● Given records:
● ● ● ● ●

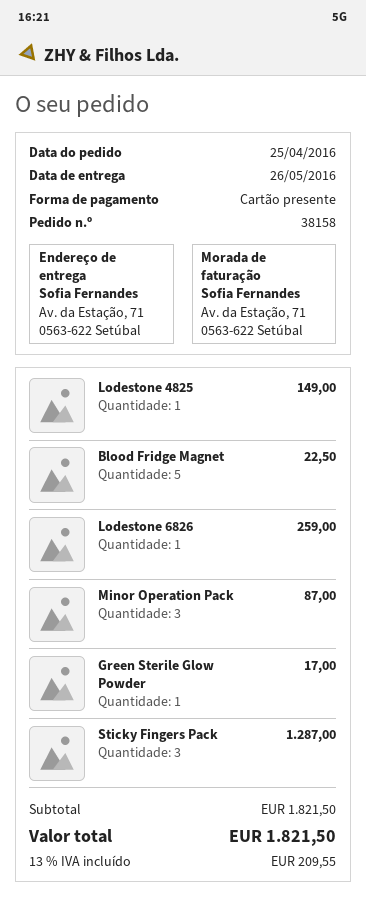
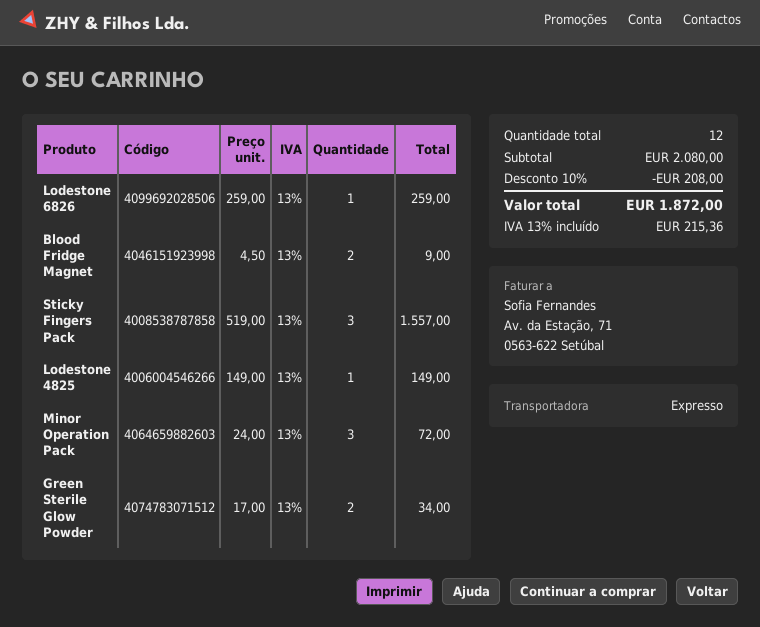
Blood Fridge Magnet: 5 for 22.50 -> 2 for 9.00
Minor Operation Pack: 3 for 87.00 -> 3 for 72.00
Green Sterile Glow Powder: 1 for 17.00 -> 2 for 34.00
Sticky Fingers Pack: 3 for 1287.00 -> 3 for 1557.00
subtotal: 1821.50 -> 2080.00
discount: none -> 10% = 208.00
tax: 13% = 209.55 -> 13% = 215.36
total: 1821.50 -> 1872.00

● ● ● ● ●

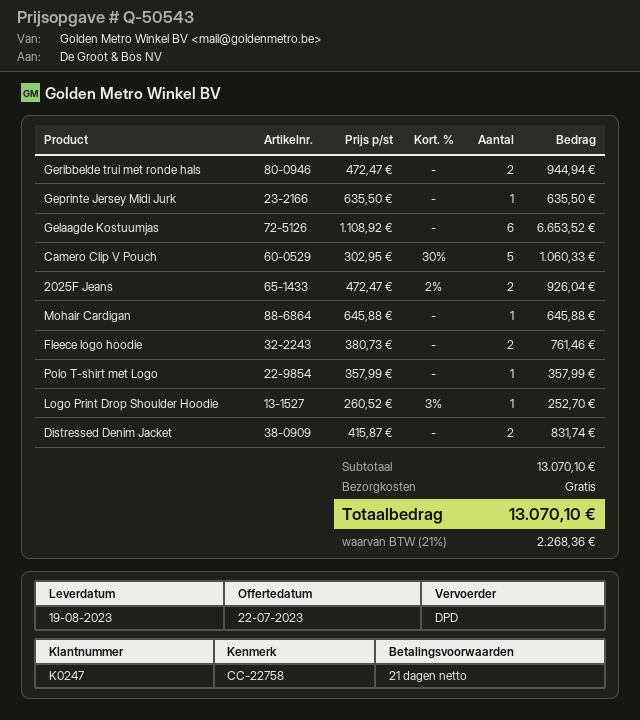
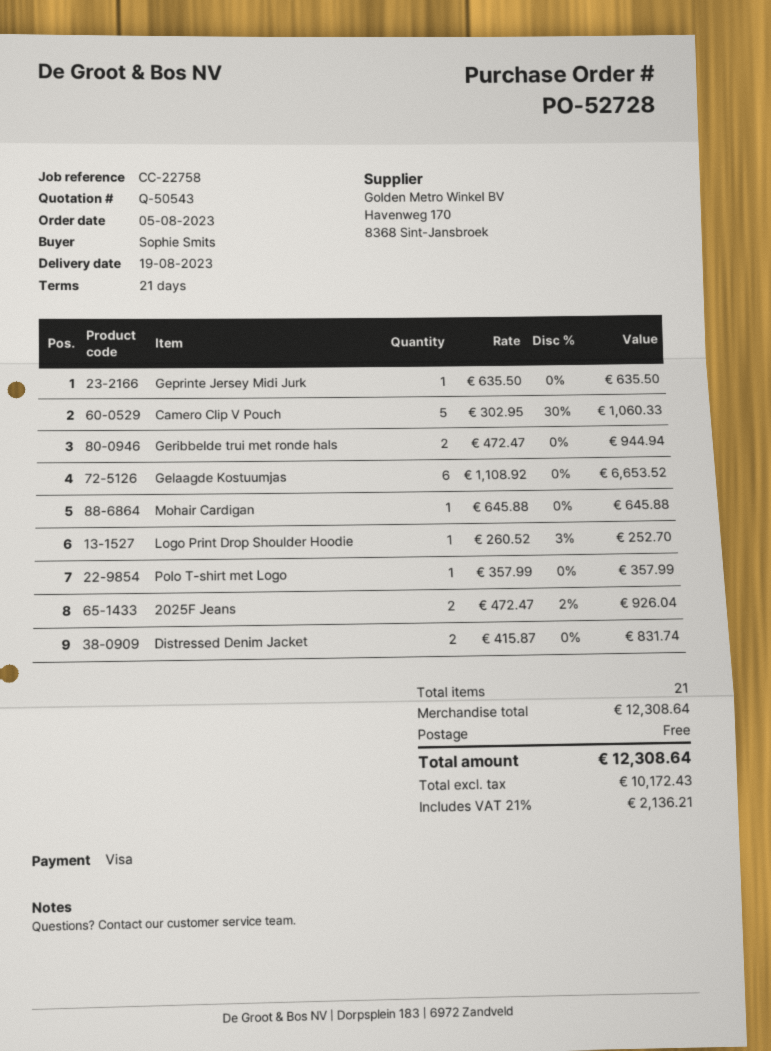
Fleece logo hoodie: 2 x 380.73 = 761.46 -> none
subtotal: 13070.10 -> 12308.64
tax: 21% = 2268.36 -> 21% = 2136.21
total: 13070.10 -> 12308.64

● ● ● ● ●

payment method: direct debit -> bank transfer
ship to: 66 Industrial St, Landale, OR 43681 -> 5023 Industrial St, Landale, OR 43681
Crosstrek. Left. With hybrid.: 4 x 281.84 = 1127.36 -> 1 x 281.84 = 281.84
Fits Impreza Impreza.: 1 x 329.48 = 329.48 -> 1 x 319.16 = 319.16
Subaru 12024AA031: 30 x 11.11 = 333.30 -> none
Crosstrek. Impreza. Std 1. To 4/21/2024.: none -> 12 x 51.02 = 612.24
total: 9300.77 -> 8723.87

● ● ● ● ●

An exact, complete copy of the lines above from the one with "Minor Operation Pack: 3" through the one with "total: 1821.50 -> 1872.00" is the whole answer.

● Response area:
Minor Operation Pack: 3 for 87.00 -> 3 for 72.00
Green Sterile Glow Powder: 1 for 17.00 -> 2 for 34.00
Sticky Fingers Pack: 3 for 1287.00 -> 3 for 1557.00
subtotal: 1821.50 -> 2080.00
discount: none -> 10% = 208.00
tax: 13% = 209.55 -> 13% = 215.36
total: 1821.50 -> 1872.00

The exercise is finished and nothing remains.